Ensuite, Jésus adopte le style direct et interpersonnel: "Qui dites-vous que je suis?" Ici se dévoile l’importance du témoignage. Jésus ne se contente pas de leur demander: "Qui suis-je pour vous?" La plupart des gens parlent de Jésus comme d’un prophète. Ils expriment quelque chose de vrai et de pertinent. Cependant, que peuvent expérimenter de plus et oser proclamer des personnes qui cheminent de près avec Jésus? Pierre prend la parole: "Toi, tu es le Christ (celui qui a reçu l’onction), le Fils de Dieu le Vivant". Pierre perçoit que Jésus est non seulement Fils de l’humain, mais aussi Fils de Dieu avec qui il partage un trait typique: être le vivant qui sort de la banalité ambiante d’une façon déconcertante.
Aussitôt après avoir proclamé qui est Jésus, Pierre reçoit à son tour une triple parole de vérité sur lui-même de la part de Jésus.

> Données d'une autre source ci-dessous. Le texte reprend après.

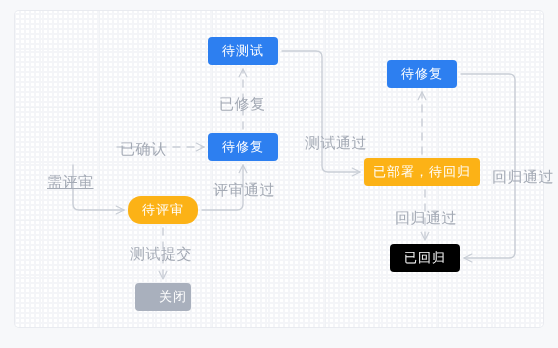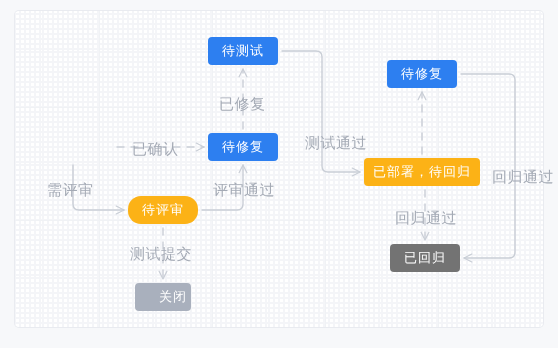"已确认" div.elabel { left: 132px -> 120px }
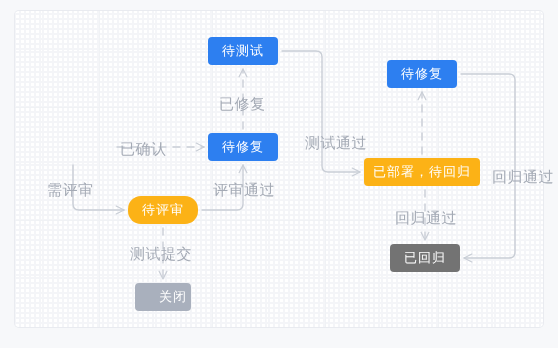"需评审" div.elabel { text-decoration: none -> underline; top: 181px -> 173px }
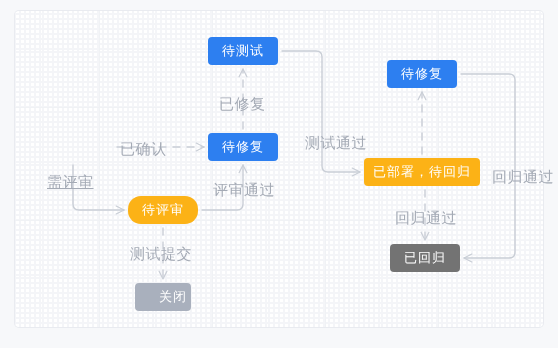"已回归" .n-green { background: #737373 -> #000000 }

D’abord, il appelle Pierre "heureux", car il s’est exprimé à partir d’une écoute profonde du Père et pas seulement d’une réflexion isolée ou d’une impulsion collective. Ensuite, Jésus reconnaît qu’il est "caillou" (petros en grec), une pierre qu’on peut tenir en main, et qu’il deviendra "rocher", "une multitude de cailloux" (petra en grec, le collectif de petros), sur lequel Jésus bâtira sa maison, son Eglise. L’étymologie de ce mot en grec signifie "un ensemble de gens appelés". L’appel que Jésus adresse à Pierre devient le signe d’un appel qu’il lance à une multitude.
Enfin, pour veiller à la paix et l’harmonie, une maison a besoin de clés permettant de fermer la porte à ce qui détruit et l’ouvrir à ce qui vivifie. Jésus est l’architecte et le bâtisseur de son Eglise. Pierre a écouté la voix du Père, Dieu le Vivant, et se laisse transformer par Jésus en pierre vivante, en interaction avec une multitude. La déclaration de Pierre à Jésus ne scelle pas l’achèvement d’un apprentissage, mais une étape charnière d’un long parcours. Pierre formulera aussi son incompréhension à Jésus (Mt 16,22) et le reniera (Mt 26,69-75). D’une fois à l’autre, la triple parole de vérité qu’il a reçue de Jésus le relèvera et s’accomplira.